Des équilibres fragiles au Burundi
Après quinze ans de cauchemar, le dernier mouvement rebelle a accepté, à la fin de 2008, de faire la paix avec le régime de Bujumbura. Le chef de l’État, Pierre Nkurunziza, parviendra-t-il à préserver ce climat apaisé et à faire décoller l’économie ?
Le démarrage, le 3 janvier, du processus de libération des prisonniers politiques et de guerre des Forces nationales de libération-Parti pour la libération du peuple hutu (FNL-Palipehutu), le dernier groupe rebelle, est peut-être le signe que le spectre de la guerre s’éloigne du Burundi. Ils seraient 247, selon le gouvernement, 442 d’après les FNL. Au-delà de la guerre des chiffres, le geste est salué par tous.
Déjà, la communauté internationale avait applaudi lorsque, au cours de l’été 2005, un processus électoral mené de façon régulière a permis l’accession au pouvoir, sans contestation, d’un ancien mouvement rebelle, reconverti un an auparavant en parti politique : le Conseil national pour la défense de la démocratie-Forces de défense de la démocratie (CNDD-FDD). Le chef de l’ex-rébellion, Pierre Nkurunziza, devenait président du Burundi, mettant ainsi fin à la période de transition.
L’événement semblait indiquer que l’époque où prévalait la logique de violences généralisées comme moyen de lutte pour la conquête du pouvoir politique et son maintien était révolue.
De Nyerere à Mandela
Depuis 1966, les coups d’État militaires étaient la norme au Burundi. De même que la violence étatique, avec son lot de massacres et de répressions sanglantes à l’encontre d’une partie de la population, les Hutus, majoritaires mais dominés politiquement et militairement par la minorité tutsie. On parle déjà de génocide(s). Grâce à la vague des ouvertures politiques que connaît le continent dans les années 1990, le pouvoir burundais, détenu par le major Pierre Buyoya, réforme le système. Il organise une élection présidentielle en juin 1993. Transparent, le scrutin est remporté par Melchior Ndadaye. Un événement en soi, dans la mesure où c’est la première fois dans l’histoire du pays qu’un Hutu se retrouve à la tête de l’État. Mais l’euphorie est de courte durée : en octobre 1993, moins de trois mois après son élection, Ndadaye est assassiné. Ce sera l’élément déclencheur, quelques mois plus tard, de la longue guerre civile qui va mettre le Burundi à feu et à sang. En une décennie, le bilan est lourd : entre 200 000 et 300 000 morts.

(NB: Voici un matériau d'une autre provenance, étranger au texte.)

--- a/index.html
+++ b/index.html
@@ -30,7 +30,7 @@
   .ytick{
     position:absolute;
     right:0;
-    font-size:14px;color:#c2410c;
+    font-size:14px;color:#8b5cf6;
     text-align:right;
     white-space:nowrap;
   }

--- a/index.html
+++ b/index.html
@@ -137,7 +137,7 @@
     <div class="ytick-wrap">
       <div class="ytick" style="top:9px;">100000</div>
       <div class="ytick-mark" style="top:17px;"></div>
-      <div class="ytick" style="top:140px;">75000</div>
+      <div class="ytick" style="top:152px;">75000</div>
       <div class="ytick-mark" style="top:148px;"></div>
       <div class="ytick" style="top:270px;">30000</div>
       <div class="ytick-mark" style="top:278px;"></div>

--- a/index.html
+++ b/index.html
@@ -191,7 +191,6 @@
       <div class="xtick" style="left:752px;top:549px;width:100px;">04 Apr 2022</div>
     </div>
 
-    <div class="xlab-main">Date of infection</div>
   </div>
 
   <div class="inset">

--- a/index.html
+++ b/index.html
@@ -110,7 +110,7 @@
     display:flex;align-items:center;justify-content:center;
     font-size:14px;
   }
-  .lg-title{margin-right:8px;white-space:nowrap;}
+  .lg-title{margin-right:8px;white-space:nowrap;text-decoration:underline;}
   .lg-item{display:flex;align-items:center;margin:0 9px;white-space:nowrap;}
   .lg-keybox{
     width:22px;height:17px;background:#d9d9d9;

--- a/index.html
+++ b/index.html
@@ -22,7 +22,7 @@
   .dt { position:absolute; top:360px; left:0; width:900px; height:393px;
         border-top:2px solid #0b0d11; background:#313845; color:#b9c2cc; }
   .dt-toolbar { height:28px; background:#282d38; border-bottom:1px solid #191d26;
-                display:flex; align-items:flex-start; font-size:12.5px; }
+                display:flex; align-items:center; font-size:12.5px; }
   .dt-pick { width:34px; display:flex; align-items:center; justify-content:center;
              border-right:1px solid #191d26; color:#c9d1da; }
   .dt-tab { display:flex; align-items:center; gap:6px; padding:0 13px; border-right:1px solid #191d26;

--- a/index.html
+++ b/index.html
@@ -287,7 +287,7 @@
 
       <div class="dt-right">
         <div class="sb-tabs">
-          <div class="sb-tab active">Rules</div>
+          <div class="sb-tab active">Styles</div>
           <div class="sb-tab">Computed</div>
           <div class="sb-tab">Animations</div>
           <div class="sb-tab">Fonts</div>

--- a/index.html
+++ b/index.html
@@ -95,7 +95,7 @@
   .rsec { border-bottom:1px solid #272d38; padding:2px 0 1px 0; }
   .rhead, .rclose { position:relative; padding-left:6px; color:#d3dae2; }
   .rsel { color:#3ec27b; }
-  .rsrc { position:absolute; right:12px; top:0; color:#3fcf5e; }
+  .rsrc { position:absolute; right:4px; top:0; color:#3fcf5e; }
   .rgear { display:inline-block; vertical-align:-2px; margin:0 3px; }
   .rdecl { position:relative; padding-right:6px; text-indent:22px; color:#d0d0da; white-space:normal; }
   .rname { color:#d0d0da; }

La victoire électorale du CNDD-FDD en 2005 est le résultat d’un très long processus de négociations entre le gouvernement de Pierre Buyoya, qu’un coup d’État avait de nouveau porté au pouvoir en 1996, et les partis politiques burundais. L’initiative du dialogue revient à l’ancien président tanzanien Julius Nyerere (décédé en octobre 1999), soutenu par la communauté internationale. Mais les pourparlers de paix, auxquels les groupes armés ne sont pas conviés, vont traîner en longueur. « Nyerere avait une mauvaise perception de la situation, explique un facilitateur de l’Union africaine à Bujumbura. Il pensait que la crise burundaise était née de problèmes politiques. Pour lui, il suffisait de résoudre ces problèmes pour réduire au silence les groupes armés. D’où l’échec. » Quelques rounds de négociations plus tard, sous l’égide de Nelson Mandela, désigné comme nouveau médiateur, et sous la pression de la communauté internationale, les parties burundaises finissent par s’entendre. Et c’est le fameux accord d’Arusha, signé le 28 août 2000. Il a pour toile de fond la réconciliation nationale, qui passe par un partage obligatoire du pouvoir sur des bases ethniques, à tous les niveaux. Le but est de, partout, rechercher des équilibres, y compris au sein de l’armée nationale, qui, depuis l’indépendance, avait une coloration mono-ethnique.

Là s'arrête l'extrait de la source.